» **Aim of the exercise**
Begin at the line below that has "[29,196,56,209] The ->" and stop after the line that has "[88,117,100,127] // x -> (166, 196) none". Please restate only those lines, word for word.

» **Structured diff data**

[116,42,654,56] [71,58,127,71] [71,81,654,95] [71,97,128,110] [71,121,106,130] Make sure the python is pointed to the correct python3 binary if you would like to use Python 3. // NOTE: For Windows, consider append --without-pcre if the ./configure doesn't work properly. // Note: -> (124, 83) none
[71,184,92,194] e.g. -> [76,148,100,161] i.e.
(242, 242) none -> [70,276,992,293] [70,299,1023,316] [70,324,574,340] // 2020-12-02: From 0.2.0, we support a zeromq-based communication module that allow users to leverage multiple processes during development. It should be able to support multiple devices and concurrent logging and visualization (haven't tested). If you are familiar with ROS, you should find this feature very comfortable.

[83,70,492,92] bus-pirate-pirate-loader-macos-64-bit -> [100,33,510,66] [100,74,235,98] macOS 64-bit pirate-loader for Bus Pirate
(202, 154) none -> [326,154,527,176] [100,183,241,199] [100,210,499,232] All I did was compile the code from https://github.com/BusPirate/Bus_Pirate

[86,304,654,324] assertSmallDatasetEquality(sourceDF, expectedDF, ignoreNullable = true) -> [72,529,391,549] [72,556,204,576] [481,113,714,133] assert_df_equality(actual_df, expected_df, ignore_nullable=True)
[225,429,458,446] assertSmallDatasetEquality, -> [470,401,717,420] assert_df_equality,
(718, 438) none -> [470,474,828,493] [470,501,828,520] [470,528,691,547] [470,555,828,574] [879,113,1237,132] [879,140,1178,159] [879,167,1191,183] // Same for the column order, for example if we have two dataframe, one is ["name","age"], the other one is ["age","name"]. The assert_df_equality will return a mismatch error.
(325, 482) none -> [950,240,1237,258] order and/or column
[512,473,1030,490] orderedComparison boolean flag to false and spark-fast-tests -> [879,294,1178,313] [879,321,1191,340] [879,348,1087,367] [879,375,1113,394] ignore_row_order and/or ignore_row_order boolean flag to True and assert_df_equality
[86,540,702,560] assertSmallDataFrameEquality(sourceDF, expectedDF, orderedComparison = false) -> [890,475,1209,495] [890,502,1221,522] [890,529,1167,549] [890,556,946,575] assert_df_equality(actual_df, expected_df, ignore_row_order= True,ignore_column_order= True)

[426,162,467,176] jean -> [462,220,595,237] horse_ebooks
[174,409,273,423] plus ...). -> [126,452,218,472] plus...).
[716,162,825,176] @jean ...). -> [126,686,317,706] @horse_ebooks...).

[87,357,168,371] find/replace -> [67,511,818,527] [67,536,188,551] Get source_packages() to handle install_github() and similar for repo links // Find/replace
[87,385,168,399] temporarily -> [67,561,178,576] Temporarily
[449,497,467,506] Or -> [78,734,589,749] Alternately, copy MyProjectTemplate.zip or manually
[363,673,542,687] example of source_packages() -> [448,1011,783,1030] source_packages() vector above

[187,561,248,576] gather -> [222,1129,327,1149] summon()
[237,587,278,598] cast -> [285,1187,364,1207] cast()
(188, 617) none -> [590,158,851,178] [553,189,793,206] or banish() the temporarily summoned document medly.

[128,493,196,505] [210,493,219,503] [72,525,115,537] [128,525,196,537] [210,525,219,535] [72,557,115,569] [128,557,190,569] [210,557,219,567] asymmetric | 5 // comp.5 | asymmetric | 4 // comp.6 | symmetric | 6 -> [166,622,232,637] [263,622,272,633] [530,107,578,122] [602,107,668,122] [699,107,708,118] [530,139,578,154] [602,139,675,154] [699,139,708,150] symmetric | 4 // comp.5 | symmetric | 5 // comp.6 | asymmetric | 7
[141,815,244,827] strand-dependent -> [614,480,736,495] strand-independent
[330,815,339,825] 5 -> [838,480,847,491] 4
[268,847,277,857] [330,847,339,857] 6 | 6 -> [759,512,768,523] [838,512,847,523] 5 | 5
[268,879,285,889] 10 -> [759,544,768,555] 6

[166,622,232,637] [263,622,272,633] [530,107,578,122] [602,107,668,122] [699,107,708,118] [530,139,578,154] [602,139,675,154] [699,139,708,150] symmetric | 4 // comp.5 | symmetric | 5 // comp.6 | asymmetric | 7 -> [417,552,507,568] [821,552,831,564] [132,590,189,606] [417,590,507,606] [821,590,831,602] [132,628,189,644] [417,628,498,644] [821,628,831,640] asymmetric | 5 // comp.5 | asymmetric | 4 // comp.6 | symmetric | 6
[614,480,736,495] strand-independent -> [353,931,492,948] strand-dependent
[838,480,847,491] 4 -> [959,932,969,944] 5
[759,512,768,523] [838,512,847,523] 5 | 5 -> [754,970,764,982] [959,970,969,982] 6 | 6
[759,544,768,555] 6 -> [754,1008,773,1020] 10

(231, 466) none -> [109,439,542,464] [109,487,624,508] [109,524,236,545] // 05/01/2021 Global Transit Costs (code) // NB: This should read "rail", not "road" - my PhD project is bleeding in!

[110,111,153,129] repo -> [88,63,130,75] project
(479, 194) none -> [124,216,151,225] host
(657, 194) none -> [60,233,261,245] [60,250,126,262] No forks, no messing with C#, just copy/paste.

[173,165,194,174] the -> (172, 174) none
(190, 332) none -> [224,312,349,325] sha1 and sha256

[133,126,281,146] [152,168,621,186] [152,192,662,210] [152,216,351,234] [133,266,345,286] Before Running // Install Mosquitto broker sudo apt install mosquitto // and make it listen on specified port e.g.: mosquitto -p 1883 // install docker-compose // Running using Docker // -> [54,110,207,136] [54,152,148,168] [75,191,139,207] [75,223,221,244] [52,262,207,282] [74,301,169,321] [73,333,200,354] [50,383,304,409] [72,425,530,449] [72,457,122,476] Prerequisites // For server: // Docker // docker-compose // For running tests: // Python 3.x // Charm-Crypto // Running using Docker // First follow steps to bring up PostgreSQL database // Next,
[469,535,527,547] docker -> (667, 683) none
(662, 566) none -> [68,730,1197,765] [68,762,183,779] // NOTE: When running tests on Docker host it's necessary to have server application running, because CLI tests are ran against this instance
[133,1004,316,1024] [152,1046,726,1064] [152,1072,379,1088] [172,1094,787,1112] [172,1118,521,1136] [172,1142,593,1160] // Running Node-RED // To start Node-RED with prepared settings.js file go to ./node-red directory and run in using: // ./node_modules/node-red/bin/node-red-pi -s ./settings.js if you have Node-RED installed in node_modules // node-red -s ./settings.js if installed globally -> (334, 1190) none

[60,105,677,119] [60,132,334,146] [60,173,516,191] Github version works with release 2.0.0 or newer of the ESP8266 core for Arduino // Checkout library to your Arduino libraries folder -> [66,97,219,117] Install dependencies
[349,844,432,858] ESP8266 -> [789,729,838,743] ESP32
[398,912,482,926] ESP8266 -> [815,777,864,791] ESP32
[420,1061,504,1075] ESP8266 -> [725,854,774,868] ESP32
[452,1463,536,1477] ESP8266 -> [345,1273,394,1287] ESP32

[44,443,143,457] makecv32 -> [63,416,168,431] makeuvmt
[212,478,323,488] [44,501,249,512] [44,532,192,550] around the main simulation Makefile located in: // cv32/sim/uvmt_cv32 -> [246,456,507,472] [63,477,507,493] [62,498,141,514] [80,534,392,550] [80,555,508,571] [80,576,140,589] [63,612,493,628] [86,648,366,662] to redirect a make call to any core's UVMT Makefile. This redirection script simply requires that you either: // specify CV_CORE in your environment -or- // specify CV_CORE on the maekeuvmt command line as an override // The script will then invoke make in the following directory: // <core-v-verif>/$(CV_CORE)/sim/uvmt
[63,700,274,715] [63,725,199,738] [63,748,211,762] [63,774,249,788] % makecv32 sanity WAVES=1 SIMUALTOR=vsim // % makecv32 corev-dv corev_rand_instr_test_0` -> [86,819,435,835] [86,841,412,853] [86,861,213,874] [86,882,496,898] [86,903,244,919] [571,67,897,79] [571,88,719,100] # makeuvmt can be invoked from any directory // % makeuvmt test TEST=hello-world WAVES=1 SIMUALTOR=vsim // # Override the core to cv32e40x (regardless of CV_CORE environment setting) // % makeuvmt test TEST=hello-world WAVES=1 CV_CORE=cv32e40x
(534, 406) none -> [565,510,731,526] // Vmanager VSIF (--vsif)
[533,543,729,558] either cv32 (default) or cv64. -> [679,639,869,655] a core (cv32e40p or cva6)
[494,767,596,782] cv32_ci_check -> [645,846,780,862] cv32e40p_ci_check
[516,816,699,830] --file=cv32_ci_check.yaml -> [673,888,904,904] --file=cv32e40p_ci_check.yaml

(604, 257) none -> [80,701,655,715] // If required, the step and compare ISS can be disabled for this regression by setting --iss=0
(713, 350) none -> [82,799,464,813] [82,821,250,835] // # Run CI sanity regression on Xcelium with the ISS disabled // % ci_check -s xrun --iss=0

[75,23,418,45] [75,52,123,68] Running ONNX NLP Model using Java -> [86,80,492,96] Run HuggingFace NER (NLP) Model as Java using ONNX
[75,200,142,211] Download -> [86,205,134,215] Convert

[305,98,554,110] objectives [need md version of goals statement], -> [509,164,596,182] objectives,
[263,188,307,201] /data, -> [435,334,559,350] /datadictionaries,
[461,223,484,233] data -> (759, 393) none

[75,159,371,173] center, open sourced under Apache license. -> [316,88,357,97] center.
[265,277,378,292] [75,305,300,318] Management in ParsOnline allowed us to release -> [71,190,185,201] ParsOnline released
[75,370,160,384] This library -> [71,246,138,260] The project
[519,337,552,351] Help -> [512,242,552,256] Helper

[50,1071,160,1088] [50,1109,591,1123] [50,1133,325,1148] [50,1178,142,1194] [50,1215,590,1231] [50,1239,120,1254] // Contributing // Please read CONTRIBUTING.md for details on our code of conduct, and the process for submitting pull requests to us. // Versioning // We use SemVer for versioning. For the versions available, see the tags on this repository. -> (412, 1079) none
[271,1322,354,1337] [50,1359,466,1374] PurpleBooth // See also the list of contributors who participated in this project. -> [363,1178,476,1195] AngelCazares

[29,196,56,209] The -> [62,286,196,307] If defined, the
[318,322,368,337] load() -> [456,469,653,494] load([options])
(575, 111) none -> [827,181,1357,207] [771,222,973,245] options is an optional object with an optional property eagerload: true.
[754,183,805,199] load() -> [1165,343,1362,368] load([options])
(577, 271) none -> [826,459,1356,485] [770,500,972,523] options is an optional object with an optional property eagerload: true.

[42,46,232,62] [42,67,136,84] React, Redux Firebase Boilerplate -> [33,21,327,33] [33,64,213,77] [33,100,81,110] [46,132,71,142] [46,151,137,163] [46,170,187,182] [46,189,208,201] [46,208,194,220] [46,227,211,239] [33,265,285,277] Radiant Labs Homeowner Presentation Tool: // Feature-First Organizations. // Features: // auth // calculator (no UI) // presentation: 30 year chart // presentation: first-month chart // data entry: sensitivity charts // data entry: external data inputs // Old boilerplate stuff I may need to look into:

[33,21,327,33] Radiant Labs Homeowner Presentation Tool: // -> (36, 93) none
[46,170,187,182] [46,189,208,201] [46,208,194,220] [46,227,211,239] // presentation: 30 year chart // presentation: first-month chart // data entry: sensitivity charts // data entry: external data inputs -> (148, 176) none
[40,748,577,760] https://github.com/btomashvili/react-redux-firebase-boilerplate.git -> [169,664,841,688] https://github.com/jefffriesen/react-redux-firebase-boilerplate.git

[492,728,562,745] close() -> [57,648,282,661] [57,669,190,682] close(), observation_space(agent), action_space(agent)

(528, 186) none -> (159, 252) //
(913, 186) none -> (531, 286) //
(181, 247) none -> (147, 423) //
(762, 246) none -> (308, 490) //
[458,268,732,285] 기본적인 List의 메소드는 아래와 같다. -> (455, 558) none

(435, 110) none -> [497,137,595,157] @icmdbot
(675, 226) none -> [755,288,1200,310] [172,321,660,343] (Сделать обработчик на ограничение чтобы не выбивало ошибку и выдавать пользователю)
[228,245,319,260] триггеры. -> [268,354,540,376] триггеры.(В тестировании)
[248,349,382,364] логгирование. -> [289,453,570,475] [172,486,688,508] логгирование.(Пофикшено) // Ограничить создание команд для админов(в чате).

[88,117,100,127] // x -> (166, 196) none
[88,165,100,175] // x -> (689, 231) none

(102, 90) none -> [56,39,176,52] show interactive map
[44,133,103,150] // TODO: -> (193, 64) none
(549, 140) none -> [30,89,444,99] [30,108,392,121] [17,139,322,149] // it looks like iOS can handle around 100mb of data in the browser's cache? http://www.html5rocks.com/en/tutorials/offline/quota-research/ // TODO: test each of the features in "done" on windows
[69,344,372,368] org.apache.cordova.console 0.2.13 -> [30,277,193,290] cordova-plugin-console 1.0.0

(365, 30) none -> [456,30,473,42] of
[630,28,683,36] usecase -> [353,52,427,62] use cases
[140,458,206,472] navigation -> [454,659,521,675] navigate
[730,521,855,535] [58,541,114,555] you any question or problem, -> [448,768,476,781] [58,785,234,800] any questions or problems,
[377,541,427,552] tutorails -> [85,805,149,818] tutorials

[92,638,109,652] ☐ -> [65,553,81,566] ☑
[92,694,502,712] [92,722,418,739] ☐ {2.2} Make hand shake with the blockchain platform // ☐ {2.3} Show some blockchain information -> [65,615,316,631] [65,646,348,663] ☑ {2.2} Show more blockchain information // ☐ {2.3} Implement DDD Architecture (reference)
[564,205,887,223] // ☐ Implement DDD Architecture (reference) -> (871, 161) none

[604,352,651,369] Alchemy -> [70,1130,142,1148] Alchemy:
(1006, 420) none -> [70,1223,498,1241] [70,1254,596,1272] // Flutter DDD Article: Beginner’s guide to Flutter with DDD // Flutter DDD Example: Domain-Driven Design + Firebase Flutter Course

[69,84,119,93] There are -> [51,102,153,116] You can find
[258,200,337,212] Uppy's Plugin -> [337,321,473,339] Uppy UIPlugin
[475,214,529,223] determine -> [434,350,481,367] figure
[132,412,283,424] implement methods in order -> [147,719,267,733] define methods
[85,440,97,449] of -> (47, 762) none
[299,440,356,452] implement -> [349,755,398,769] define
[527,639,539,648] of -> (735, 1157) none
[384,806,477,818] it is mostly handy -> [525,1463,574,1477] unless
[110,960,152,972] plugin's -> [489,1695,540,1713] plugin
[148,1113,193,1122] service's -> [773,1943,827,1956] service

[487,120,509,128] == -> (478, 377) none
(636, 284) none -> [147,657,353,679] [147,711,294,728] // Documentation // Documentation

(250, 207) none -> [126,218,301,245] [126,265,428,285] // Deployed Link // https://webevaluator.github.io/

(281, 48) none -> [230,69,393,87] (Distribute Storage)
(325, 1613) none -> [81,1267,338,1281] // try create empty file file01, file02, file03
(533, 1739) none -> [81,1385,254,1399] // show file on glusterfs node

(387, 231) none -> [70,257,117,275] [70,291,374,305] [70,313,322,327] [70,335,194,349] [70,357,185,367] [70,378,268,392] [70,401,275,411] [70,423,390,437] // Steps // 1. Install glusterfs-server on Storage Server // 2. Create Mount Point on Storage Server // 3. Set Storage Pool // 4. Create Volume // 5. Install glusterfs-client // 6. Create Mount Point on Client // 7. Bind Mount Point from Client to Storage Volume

» **Task output**
[29,196,56,209] The -> [62,286,196,307] If defined, the
[318,322,368,337] load() -> [456,469,653,494] load([options])
(575, 111) none -> [827,181,1357,207] [771,222,973,245] options is an optional object with an optional property eagerload: true.
[754,183,805,199] load() -> [1165,343,1362,368] load([options])
(577, 271) none -> [826,459,1356,485] [770,500,972,523] options is an optional object with an optional property eagerload: true.

[42,46,232,62] [42,67,136,84] React, Redux Firebase Boilerplate -> [33,21,327,33] [33,64,213,77] [33,100,81,110] [46,132,71,142] [46,151,137,163] [46,170,187,182] [46,189,208,201] [46,208,194,220] [46,227,211,239] [33,265,285,277] Radiant Labs Homeowner Presentation Tool: // Feature-First Organizations. // Features: // auth // calculator (no UI) // presentation: 30 year chart // presentation: first-month chart // data entry: sensitivity charts // data entry: external data inputs // Old boilerplate stuff I may need to look into:

[33,21,327,33] Radiant Labs Homeowner Presentation Tool: // -> (36, 93) none
[46,170,187,182] [46,189,208,201] [46,208,194,220] [46,227,211,239] // presentation: 30 year chart // presentation: first-month chart // data entry: sensitivity charts // data entry: external data inputs -> (148, 176) none
[40,748,577,760] https://github.com/btomashvili/react-redux-firebase-boilerplate.git -> [169,664,841,688] https://github.com/jefffriesen/react-redux-firebase-boilerplate.git

[492,728,562,745] close() -> [57,648,282,661] [57,669,190,682] close(), observation_space(agent), action_space(agent)

(528, 186) none -> (159, 252) //
(913, 186) none -> (531, 286) //
(181, 247) none -> (147, 423) //
(762, 246) none -> (308, 490) //
[458,268,732,285] 기본적인 List의 메소드는 아래와 같다. -> (455, 558) none

(435, 110) none -> [497,137,595,157] @icmdbot
(675, 226) none -> [755,288,1200,310] [172,321,660,343] (Сделать обработчик на ограничение чтобы не выбивало ошибку и выдавать пользователю)
[228,245,319,260] триггеры. -> [268,354,540,376] триггеры.(В тестировании)
[248,349,382,364] логгирование. -> [289,453,570,475] [172,486,688,508] логгирование.(Пофикшено) // Ограничить создание команд для админов(в чате).

[88,117,100,127] // x -> (166, 196) none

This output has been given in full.